Required action
Could you copy the data that follows exactly as written, but drop the pictures?

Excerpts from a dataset
--*--
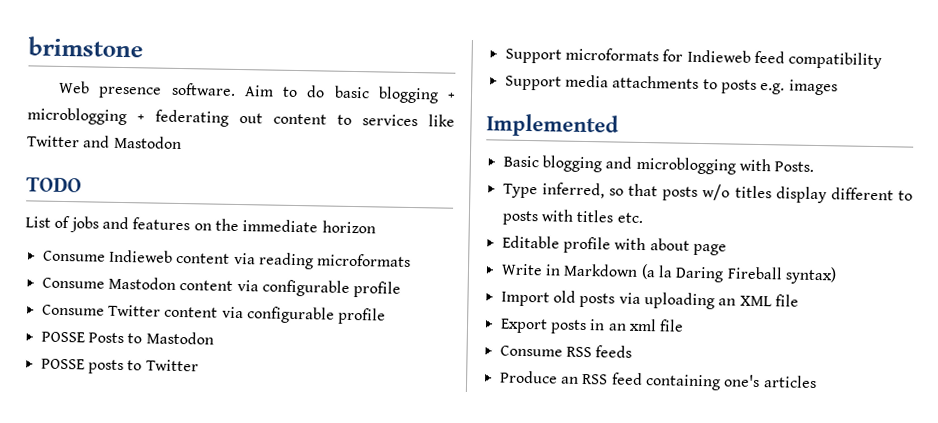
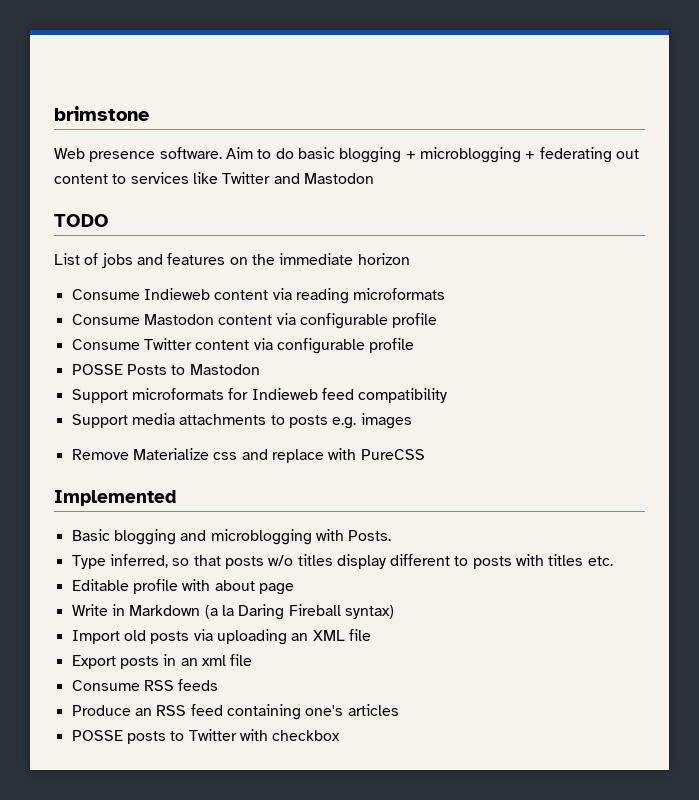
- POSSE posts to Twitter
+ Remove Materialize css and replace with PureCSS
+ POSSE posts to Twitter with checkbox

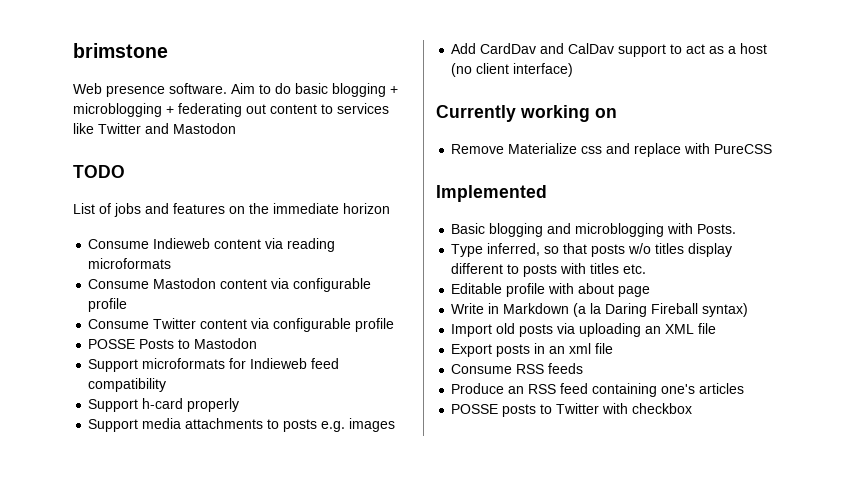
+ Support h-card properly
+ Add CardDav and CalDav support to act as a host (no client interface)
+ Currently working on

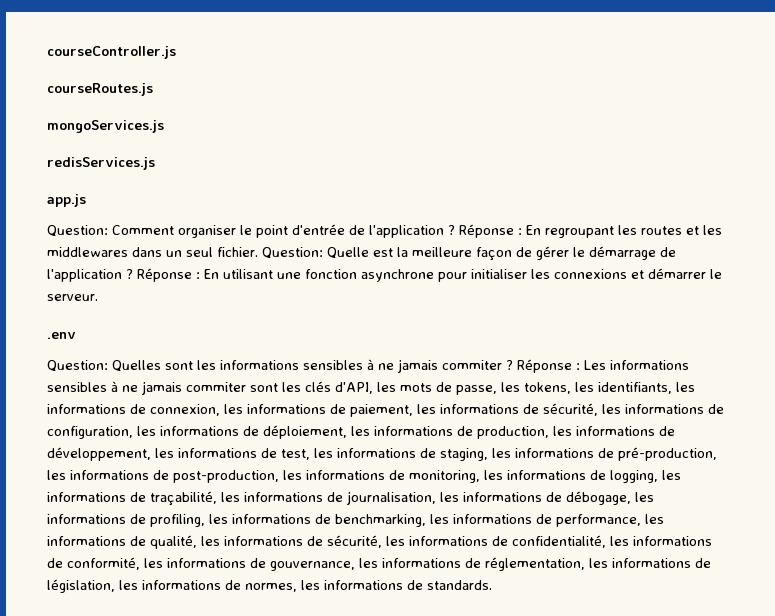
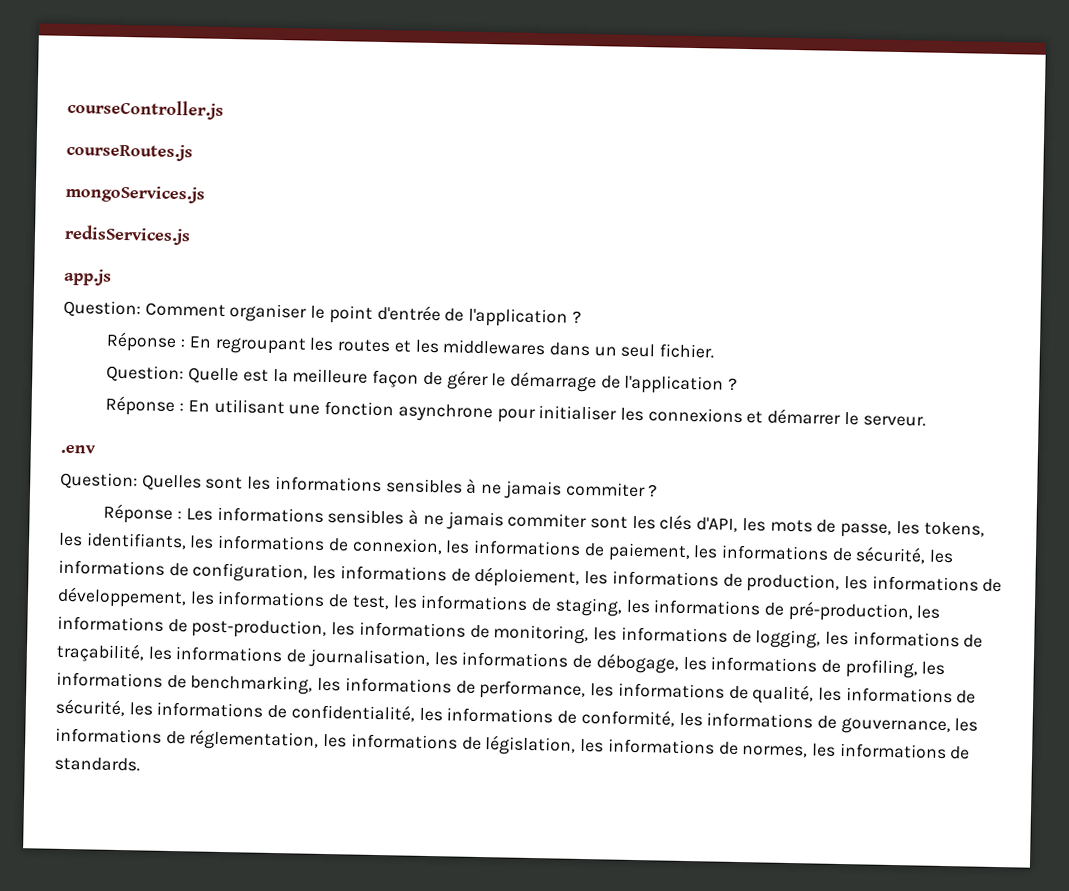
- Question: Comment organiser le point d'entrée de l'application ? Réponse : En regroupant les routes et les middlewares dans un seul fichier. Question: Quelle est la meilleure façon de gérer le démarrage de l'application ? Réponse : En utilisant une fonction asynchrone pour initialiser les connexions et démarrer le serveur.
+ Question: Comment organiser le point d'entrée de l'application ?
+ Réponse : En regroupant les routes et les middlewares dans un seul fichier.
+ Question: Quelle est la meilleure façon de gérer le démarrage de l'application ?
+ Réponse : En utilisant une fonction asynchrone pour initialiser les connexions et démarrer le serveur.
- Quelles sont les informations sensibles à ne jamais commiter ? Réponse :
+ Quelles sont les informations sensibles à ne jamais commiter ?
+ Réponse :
--*--
Answer space
- POSSE posts to Twitter
+ Remove Materialize css and replace with PureCSS
+ POSSE posts to Twitter with checkbox

+ Support h-card properly
+ Add CardDav and CalDav support to act as a host (no client interface)
+ Currently working on

- Question: Comment organiser le point d'entrée de l'application ? Réponse : En regroupant les routes et les middlewares dans un seul fichier. Question: Quelle est la meilleure façon de gérer le démarrage de l'application ? Réponse : En utilisant une fonction asynchrone pour initialiser les connexions et démarrer le serveur.
+ Question: Comment organiser le point d'entrée de l'application ?
+ Réponse : En regroupant les routes et les middlewares dans un seul fichier.
+ Question: Quelle est la meilleure façon de gérer le démarrage de l'application ?
+ Réponse : En utilisant une fonction asynchrone pour initialiser les connexions et démarrer le serveur.
- Quelles sont les informations sensibles à ne jamais commiter ? Réponse :
+ Quelles sont les informations sensibles à ne jamais commiter ?
+ Réponse :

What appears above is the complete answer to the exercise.